How Journalism Abandoned the Working Class

Bari Weiss:

This “Great Awokening” has been impossible to miss if you consume mainstream news. But you don’t have to rely on your impressions. David Rozado, a computer scientist who teaches at New Zealand’s Otago Polytechnic, created a computer program that trawled the online archives of the Times from 1970 to 2018 to track the frequency with which certain words were used. What he found was that the frequency of words like “racism,” “white supremacy,” “KKK,” “traumatizing,” “marginalized,” “hate speech,” “intersectionality,” and “activism” had absolutely skyrocketed during that time.

His work echoes that of another academic, Zach Goldberg, a PhD candidate in political science at Georgia State University who found that in 2010, the term “white supremacy” was used fewer than 75 times in 2010 in the Washington Post and the New York Times, but over 700 times in 2020 alone; at NPR, it was used 2,400 times. The word “racism” appeared in the Washington Post over 4,000 times in 2020. That’s the equivalent of using it in 10 articles every single day.

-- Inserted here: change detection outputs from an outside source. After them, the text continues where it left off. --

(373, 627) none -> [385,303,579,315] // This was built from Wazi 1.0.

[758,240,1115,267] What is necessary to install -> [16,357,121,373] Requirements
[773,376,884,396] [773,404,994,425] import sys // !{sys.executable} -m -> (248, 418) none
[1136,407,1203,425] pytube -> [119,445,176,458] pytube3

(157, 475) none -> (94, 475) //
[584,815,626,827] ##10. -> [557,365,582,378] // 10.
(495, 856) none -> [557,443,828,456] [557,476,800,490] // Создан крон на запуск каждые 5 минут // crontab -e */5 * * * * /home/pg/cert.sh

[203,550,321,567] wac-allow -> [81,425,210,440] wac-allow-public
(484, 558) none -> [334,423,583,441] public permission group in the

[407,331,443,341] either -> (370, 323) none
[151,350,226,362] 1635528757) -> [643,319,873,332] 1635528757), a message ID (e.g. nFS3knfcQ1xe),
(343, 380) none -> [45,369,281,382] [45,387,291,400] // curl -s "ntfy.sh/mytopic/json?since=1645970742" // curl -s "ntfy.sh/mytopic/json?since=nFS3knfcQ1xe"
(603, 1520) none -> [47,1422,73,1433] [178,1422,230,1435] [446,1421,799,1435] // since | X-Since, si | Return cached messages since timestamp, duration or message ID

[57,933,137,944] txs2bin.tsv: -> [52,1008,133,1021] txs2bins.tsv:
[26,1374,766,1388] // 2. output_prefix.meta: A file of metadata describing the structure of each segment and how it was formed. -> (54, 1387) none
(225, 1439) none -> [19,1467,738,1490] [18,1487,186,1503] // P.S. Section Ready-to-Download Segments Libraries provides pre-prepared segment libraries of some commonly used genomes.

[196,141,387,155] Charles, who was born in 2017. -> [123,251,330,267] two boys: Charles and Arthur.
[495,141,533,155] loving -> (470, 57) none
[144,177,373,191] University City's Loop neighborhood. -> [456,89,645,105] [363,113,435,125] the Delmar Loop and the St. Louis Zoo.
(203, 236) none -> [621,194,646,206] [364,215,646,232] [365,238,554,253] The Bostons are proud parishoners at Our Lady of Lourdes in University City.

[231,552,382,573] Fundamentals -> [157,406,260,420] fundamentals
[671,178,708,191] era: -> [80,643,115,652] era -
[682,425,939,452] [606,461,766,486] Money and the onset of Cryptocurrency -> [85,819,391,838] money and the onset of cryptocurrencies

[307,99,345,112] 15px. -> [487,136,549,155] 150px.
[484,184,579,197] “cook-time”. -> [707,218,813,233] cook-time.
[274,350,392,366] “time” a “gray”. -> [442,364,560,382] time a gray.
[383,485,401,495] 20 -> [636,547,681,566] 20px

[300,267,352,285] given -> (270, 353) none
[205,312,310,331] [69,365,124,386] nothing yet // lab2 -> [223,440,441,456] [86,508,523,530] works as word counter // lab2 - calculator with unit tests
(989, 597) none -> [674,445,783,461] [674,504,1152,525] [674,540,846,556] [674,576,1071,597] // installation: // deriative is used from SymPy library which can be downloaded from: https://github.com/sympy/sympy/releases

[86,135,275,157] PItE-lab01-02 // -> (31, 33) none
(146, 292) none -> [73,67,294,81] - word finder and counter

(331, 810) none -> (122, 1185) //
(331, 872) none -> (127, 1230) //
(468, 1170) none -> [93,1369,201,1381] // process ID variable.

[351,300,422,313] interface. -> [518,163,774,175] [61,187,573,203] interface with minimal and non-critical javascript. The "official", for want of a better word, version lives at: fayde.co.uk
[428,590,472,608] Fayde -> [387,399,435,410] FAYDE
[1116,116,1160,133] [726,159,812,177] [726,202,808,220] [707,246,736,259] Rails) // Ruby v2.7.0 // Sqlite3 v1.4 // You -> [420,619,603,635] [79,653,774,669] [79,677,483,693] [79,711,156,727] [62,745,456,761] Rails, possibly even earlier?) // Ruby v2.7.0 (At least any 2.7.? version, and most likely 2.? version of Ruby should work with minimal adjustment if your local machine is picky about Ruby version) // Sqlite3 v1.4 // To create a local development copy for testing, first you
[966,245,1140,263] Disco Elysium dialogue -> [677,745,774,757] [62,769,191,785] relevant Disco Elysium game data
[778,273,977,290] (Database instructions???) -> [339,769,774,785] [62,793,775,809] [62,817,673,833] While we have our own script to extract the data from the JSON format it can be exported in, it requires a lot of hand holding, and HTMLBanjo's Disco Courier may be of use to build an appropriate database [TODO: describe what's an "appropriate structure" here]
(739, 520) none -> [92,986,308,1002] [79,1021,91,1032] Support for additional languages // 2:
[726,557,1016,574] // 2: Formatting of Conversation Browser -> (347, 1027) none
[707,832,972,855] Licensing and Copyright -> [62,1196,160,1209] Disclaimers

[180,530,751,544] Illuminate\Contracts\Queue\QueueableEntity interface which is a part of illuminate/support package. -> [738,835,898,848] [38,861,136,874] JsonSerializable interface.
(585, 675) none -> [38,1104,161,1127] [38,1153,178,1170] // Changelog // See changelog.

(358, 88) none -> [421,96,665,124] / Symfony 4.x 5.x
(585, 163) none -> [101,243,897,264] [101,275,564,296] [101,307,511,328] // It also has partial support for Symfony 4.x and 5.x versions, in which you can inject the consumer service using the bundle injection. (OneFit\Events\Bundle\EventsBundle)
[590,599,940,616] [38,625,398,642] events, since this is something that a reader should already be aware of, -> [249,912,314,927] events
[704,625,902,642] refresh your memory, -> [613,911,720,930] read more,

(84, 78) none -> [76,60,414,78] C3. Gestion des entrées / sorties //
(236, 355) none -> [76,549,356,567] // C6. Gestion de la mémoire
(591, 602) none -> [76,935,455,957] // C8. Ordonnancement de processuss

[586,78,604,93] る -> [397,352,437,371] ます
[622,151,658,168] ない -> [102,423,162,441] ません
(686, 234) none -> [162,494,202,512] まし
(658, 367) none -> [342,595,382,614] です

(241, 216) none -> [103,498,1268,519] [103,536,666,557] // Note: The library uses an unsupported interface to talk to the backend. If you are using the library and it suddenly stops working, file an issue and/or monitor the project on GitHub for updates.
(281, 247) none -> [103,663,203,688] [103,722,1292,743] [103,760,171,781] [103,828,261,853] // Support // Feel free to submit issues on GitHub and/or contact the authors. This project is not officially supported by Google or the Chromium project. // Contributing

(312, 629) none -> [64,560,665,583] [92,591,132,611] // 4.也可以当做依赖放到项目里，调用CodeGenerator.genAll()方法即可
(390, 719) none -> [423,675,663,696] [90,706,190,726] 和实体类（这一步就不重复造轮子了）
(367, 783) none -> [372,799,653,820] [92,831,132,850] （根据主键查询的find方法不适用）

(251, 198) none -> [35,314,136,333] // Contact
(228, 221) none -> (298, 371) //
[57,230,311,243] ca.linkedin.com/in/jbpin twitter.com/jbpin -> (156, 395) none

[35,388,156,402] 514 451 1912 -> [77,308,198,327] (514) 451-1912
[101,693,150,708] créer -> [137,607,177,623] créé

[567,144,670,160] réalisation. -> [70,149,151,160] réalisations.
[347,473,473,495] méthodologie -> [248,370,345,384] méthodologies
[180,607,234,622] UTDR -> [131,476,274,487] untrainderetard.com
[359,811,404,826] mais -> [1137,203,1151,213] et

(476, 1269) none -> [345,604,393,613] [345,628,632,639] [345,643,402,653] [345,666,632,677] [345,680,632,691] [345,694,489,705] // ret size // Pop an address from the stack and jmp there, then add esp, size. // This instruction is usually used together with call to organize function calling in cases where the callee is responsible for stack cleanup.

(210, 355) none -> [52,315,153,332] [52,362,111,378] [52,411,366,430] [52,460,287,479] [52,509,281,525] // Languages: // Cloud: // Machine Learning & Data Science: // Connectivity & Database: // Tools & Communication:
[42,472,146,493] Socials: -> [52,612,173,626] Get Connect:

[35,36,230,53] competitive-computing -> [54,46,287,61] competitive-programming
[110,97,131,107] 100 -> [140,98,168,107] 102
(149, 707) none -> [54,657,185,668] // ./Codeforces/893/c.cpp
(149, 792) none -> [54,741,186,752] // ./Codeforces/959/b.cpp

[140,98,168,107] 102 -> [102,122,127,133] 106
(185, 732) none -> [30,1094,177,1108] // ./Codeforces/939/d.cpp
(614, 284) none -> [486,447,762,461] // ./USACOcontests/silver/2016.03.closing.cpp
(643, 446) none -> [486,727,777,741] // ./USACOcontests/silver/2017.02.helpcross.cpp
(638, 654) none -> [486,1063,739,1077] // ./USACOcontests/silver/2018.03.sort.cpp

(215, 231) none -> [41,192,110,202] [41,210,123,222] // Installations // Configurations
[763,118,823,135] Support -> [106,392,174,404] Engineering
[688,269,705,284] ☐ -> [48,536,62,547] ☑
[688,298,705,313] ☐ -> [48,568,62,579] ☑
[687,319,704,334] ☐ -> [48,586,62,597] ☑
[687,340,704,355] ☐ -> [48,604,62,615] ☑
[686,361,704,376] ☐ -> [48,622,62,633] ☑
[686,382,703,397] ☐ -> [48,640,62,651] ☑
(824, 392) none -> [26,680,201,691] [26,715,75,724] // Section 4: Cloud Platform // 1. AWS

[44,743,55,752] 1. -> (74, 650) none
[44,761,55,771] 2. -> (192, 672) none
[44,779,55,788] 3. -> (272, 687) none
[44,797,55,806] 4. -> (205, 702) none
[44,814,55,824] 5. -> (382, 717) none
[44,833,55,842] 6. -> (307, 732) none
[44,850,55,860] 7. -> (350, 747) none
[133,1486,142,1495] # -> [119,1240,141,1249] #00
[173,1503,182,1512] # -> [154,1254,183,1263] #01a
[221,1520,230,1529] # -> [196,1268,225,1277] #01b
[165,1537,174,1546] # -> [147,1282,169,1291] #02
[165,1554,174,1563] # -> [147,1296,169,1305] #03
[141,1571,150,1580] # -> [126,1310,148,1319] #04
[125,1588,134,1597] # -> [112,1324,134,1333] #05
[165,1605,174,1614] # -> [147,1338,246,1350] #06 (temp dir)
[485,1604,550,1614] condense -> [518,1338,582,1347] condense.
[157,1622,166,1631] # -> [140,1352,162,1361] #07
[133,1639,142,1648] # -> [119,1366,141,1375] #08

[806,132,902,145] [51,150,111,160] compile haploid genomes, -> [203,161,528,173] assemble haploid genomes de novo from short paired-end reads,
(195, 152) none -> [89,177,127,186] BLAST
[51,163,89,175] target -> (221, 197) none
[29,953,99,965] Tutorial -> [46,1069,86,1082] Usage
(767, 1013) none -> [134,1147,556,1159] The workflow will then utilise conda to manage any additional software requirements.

What could explain the sudden market for this obsession with race and power?

The reason for this radical shift, despite the media’s fixation on race, has very little to do with it. It has everything to do with class.

Journalism has become a profession of astonishing privilege over the past century, metamorphosing from a blue-collar trade into one of the occupations with the most highly educated workforces in the United States. And along with this status revolution has come the radicalization of the profession on questions of identity, leaving in the dust anything commensurate to a similar concern with economic inequality.